No one, however, has bought the naming rights.
Merissa Buczny, the executive director at NBPAC and vice president at DEVCO, said that might be changing soon.
She said there are ongoing negotiations to sell the naming rights to the arts portion of the building that includes the Elizabeth Ross Johnson and Arthur Laurents theaters as well as the rehearsal spaces.(Besides the 70,000 square feet of creative space, there are 20 floors housing 205 multifamily units.)
Buczny said that revenue generated from selling the naming rights would help to benefit the four tenants: the George Street Playhouse, Crossroads Theatre Company, the American Repertory Ballet and the Rutgers University Mason Gross School of the Arts.
"We're in negotiations with several (interested parties)," she said. "It's exciting.

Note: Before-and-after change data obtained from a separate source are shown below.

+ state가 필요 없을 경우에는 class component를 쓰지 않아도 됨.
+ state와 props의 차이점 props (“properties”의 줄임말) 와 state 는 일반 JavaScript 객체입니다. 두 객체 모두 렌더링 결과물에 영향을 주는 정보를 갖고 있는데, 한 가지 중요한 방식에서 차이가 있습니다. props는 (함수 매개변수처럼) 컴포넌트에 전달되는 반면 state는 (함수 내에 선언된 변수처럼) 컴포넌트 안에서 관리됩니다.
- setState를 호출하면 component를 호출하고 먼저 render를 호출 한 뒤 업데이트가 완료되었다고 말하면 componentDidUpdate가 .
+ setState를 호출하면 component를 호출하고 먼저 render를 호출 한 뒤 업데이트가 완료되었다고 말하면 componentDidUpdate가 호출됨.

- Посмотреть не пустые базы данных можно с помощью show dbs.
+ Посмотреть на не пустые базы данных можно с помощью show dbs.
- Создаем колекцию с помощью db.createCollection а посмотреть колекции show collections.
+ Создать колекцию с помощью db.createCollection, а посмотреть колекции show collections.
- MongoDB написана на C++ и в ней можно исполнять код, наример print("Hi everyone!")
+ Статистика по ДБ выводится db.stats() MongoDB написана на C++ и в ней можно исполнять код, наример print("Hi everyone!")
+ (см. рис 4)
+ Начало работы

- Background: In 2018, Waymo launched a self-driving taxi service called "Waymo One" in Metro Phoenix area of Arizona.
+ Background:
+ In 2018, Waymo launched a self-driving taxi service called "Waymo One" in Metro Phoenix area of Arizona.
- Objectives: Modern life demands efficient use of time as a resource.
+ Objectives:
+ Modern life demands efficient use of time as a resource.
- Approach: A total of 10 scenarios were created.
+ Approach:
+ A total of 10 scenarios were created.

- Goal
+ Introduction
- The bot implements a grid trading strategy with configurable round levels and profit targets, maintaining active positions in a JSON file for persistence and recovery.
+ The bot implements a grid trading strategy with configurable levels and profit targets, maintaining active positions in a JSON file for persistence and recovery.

It's exciting because it helps us do what we need to do which is manage and operate this performing arts facility so that the member companies are able to put on their art and not worry about the overhead of paying rent and paying the typical cost that they would if they were property owners themselves or renters themselves. So our member companies really get the benefit of the fact that New Brunswick Performing Arts Center provides the space, operates the space, keeps the lights on and they don't have to worry about that. They can just do the art."
When asked if the price tag would be in excess of six figures, Buczny said, "At least."
As a matter of fact, DEVCO President Chris Paladino said back when the building opened in September that the sale of the naming rights could generate at least $1 million in revenue.
The $172 million New Brunswick Performing Arts Center opened Sept. 4 with a gala event that featured champagne toasts, speeches and, of course, performances. The evening reached a crescendo when Paladino and New Brunswick Mayor Jim Cahill rose through the stage and strode out to the theme from "Rocky."
The NBPAC is just yards away from the Heldrich Hotel, which DEVCO also built. The New Brunswick Development Corporation, or DEVCO, is a private nonprofit urban real estate development company founded in the mid-1970s to serve as a catalyst for the city's revitalization.
Buczny said the signage on the facade of the building will recognize whoever buys the naming rights.
"We would have lots of different options for branding," she said. "We have those beautiful video boards as well which make life a lot easier when you want to share a message and you want to share different messages. We have the really large video board that's above the front door and we have the one that's on the ground floor level. There's lots of options for dynamic signage and visuals throughout the space."